Ice Hole serving thirsty anglers [UPDATED]Published 11:10am Friday, January 27, 2012 Updated 12:59pm Friday, January 27, 2012
Beer and ice fishing have often been brought together, but Lake Lida fishermen may have now seen the most inventive way to do it. The Pelican Rapids-area lake is home to the Ice Hole bar, which brings a drinking establishment as close to anglers as possible: right out there on the ice.
The Ice Hole is located in an oversized fish house about a quarter mile out from Lida’s north public access on County Highway 4. It was made possible through the business partnership of Josie Norgren, owner of Hillbillies Vittles and Brew in Erhard, and Fargo businessman Chris Haugen.
On Thursday evening, anglers and a few lake residents filtered in and out of the 10-by-24-foot establishment while Norgren or Haugen served drinks from a small alcove built onto the west side. Jokes were told in the cozy environment as patrons traded bar stools and visited with old and new friends.
The bar was the brainchild of Haugen, who already was in business renting fish houses to visiting anglers on Lida.
“Last year, my banker and my brother-in-law came out (to Lida) for a guided trip, and in the midst of a conversation over a couple of beers, my brother said, ‘You’re out here all the time; you should have a bar,’” Haugen said.
He later met Norgren (who had the liquor licensing Haugen needed) through a business deal with Hillbillies’ sister business, Manny’s-Rocky’s Bait, and the two decided to open the Ice Hole. From that point, there was little else to do in terms of regulations between making the decision and flicking on the open sign.
“It’s such a new thing so that nobody knew what to think of it,” said Haugen. “There was nothing stopping us.”
The Ice Hole serves soups and sandwiches, but the main draw is the full bar, which is stocked daily by Norgren and Haugen (the building is also cleaned out every night so as not to tempt unwanted visitors).
“Obviously we have limited things available,” said Norgren, adding she and Haugen will try to cater to regular customers as much as possible. “If you want it, we’ll try to get it out there.”
The bar, which operates from Thursday through Sunday, first opened for business on Jan. 19. After one weekend of being open, Haugen said, the venture can already be called a viral success.

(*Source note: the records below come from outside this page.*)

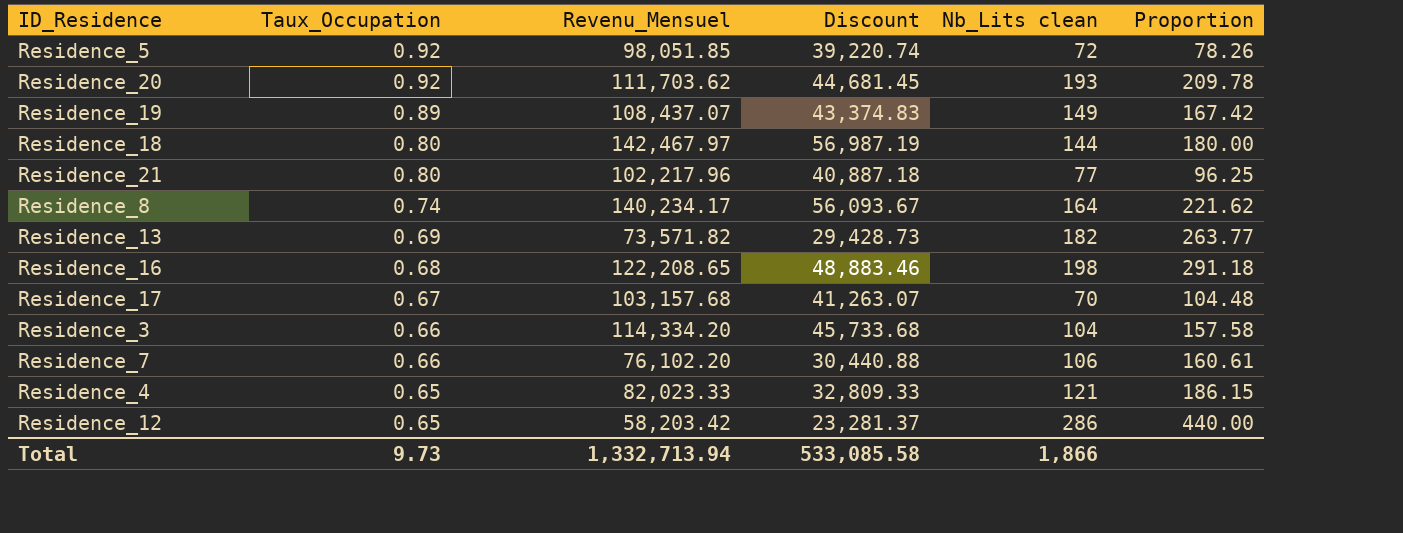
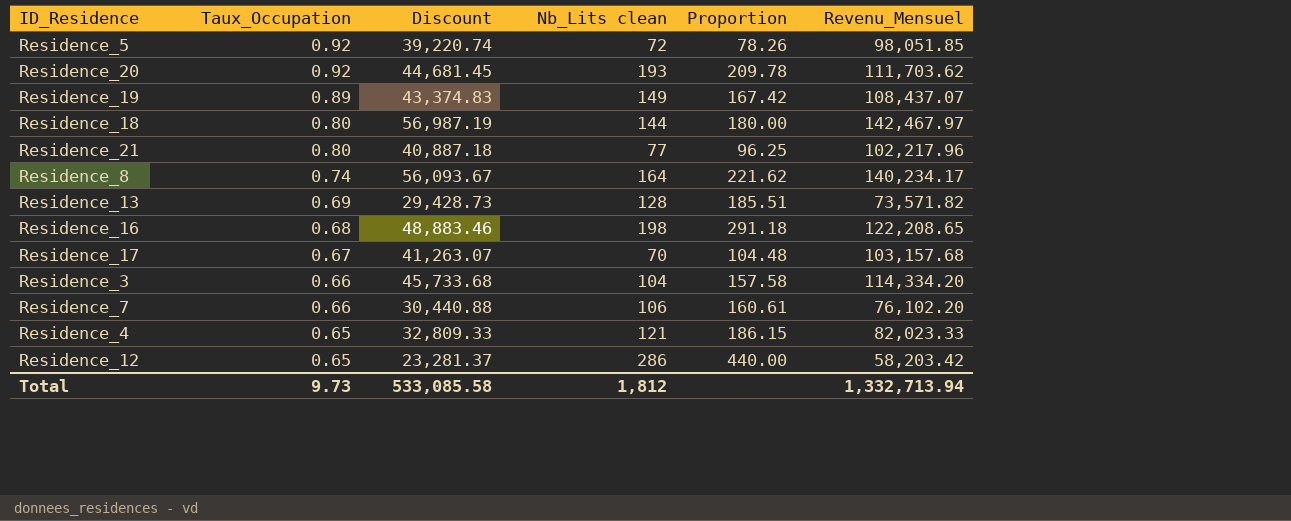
column Revenu_Mensuel | position: 3 -> 6
Residence_13 | Nb_Lits clean: 182 -> 128
Residence_13 | Proportion: 263.77 -> 185.51
Total | Nb_Lits clean: 1,866 -> 1,812

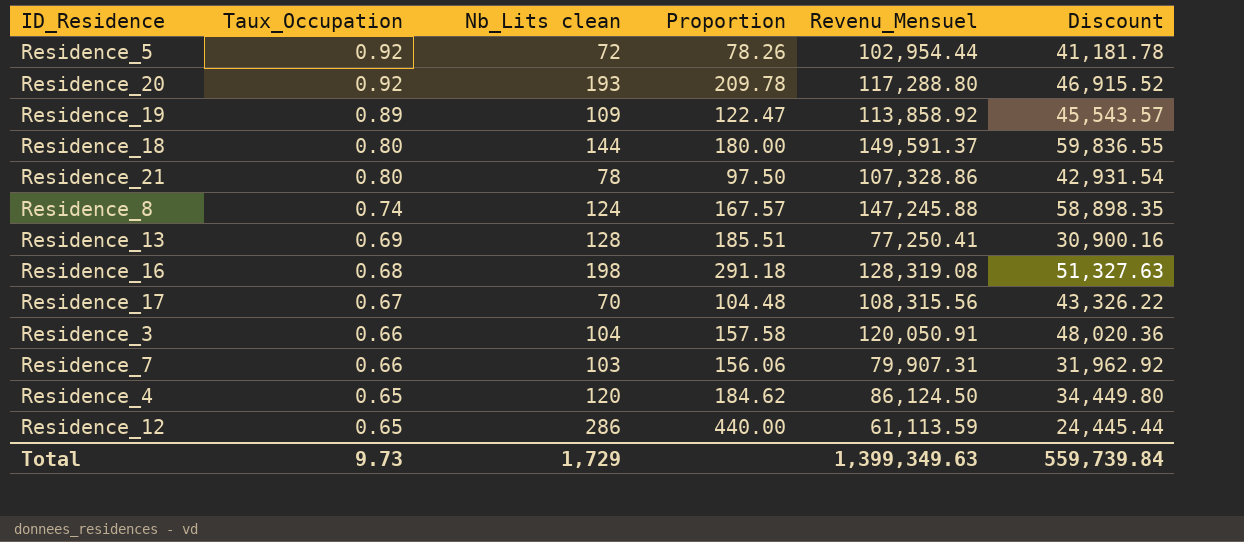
column Discount | position: 3 -> 6
Residence_5 | Revenu_Mensuel: 98,051.85 -> 102,954.44
Residence_5 | Discount: 39,220.74 -> 41,181.78
Residence_20 | Revenu_Mensuel: 111,703.62 -> 117,288.80
Residence_20 | Discount: 44,681.45 -> 46,915.52
Residence_19 | Nb_Lits clean: 149 -> 109
Residence_19 | Proportion: 167.42 -> 122.47
Residence_19 | Revenu_Mensuel: 108,437.07 -> 113,858.92
Residence_19 | Discount: 43,374.83 -> 45,543.57
Residence_18 | Revenu_Mensuel: 142,467.97 -> 149,591.37
Residence_18 | Discount: 56,987.19 -> 59,836.55
Residence_21 | Nb_Lits clean: 77 -> 78
Residence_21 | Proportion: 96.25 -> 97.50
Residence_21 | Revenu_Mensuel: 102,217.96 -> 107,328.86
Residence_21 | Discount: 40,887.18 -> 42,931.54
Residence_8 | Nb_Lits clean: 164 -> 124
Residence_8 | Proportion: 221.62 -> 167.57
Residence_8 | Revenu_Mensuel: 140,234.17 -> 147,245.88
Residence_8 | Discount: 56,093.67 -> 58,898.35
Residence_13 | Revenu_Mensuel: 73,571.82 -> 77,250.41
Residence_13 | Discount: 29,428.73 -> 30,900.16
Residence_16 | Revenu_Mensuel: 122,208.65 -> 128,319.08
Residence_16 | Discount: 48,883.46 -> 51,327.63
Residence_17 | Revenu_Mensuel: 103,157.68 -> 108,315.56
Residence_17 | Discount: 41,263.07 -> 43,326.22
Residence_3 | Revenu_Mensuel: 114,334.20 -> 120,050.91
Residence_3 | Discount: 45,733.68 -> 48,020.36
Residence_7 | Nb_Lits clean: 106 -> 103
Residence_7 | Proportion: 160.61 -> 156.06
Residence_7 | Revenu_Mensuel: 76,102.20 -> 79,907.31
Residence_7 | Discount: 30,440.88 -> 31,962.92
Residence_4 | Nb_Lits clean: 121 -> 120
Residence_4 | Proportion: 186.15 -> 184.62
Residence_4 | Revenu_Mensuel: 82,023.33 -> 86,124.50
Residence_4 | Discount: 32,809.33 -> 34,449.80
Residence_12 | Revenu_Mensuel: 58,203.42 -> 61,113.59
Residence_12 | Discount: 23,281.37 -> 24,445.44
Total | Nb_Lits clean: 1,812 -> 1,729
Total | Revenu_Mensuel: 1,332,713.94 -> 1,399,349.63
Total | Discount: 533,085.58 -> 559,739.84

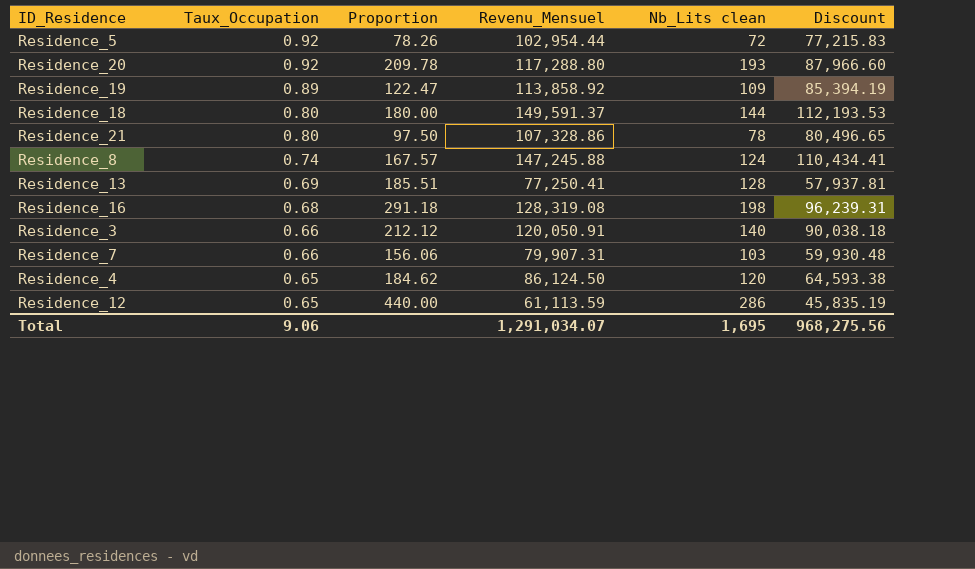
column Nb_Lits clean | position: 3 -> 5
column Discount | formula: [Revenu_Mensuel] * 0.4 -> [Revenu_Mensuel] * 0.75
row Residence_17: 0.67 | 70 | 104.48 | 108,315.56 | 43,326.22 -> none
Residence_3 | Proportion: 157.58 -> 212.12
Residence_3 | Nb_Lits clean: 104 -> 140
Total | Taux_Occupation: 9.73 -> 9.06
Total | Revenu_Mensuel: 1,399,349.63 -> 1,291,034.07
Total | Nb_Lits clean: 1,729 -> 1,695
Total | Discount: 559,739.84 -> 968,275.56

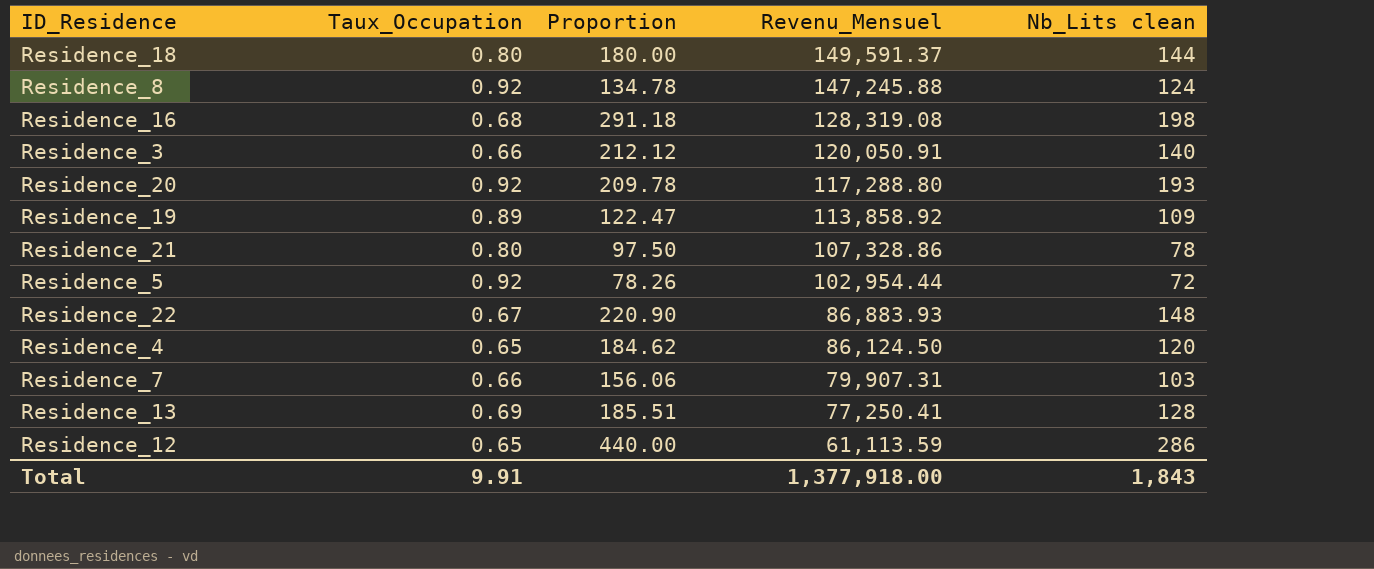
row order: Taux_Occupation descending -> Revenu_Mensuel descending
column Discount | formula: [Revenu_Mensuel] * 0.75 -> none
Residence_8 | Taux_Occupation: 0.74 -> 0.92
Residence_8 | Proportion: 167.57 -> 134.78
row Residence_22: none -> 0.67 | 220.90 | 86,883.93 | 148
Total | Taux_Occupation: 9.06 -> 9.91
Total | Revenu_Mensuel: 1,291,034.07 -> 1,377,918.00
Total | Nb_Lits clean: 1,695 -> 1,843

At first, a few people curiously ventured into the building to see what was going on. Those people were impressed by the seemingly diminutive building’s space, the beer selection and the holes drilled in the floor for ice fishing (those holes are closed when the bar starts to get busy. “Holes in the floor after people have been drinking is never a good idea,” said Haugen).
“Everybody was calling all their friends saying, ‘Hey, there actually is a bar on this lake,’” Haugen said.
The bar’s publicity blew up. Within the next few days, the bar was packed, and Haugen and Norgren’s idea was getting attention from local, regional, and even national press, with the bar getting coverage from CNN. “We just want to be by the bar” is a phrase Haugen heard from multiple people who were renting fish houses that weekend.
Safety on the ice is an issue, but it’s one the Ice Hole’s two operators have accounted for as much as possible. They waited to launch the bar until the ice was thicker than the DNR-recommended driving thickness of 12 inches, and they are cooperating with Last Leg Taxi Service to get safe rides home for patrons. They’ve also erected a nearby shelter for people to stay if they’re unable to get a safe ride home.
Going into their second weekend, Norgren and Haugen are already pleased with business. In fact, said Haugen, it’s a business model he thinks could be replicated elsewhere.
“If Josie’s on board with it, I have full intentions of having one up on Otter Tail Lake next year,” said Haugen, adding that a location on Detroit Lake might be another possibility.
That would be fine with one of the Ice Hole’s patrons, who identified himself only as Gerald. A lake resident, Gerald was a first-time visitor on Thursday, and he liked what he saw.
“I enjoy having a beer on my way out to the fish house he said,” adding that he’d even caught a couple of northern from one of the Ice House’s fishing holes earlier in the day.
“I’ve met some good people here,” he said.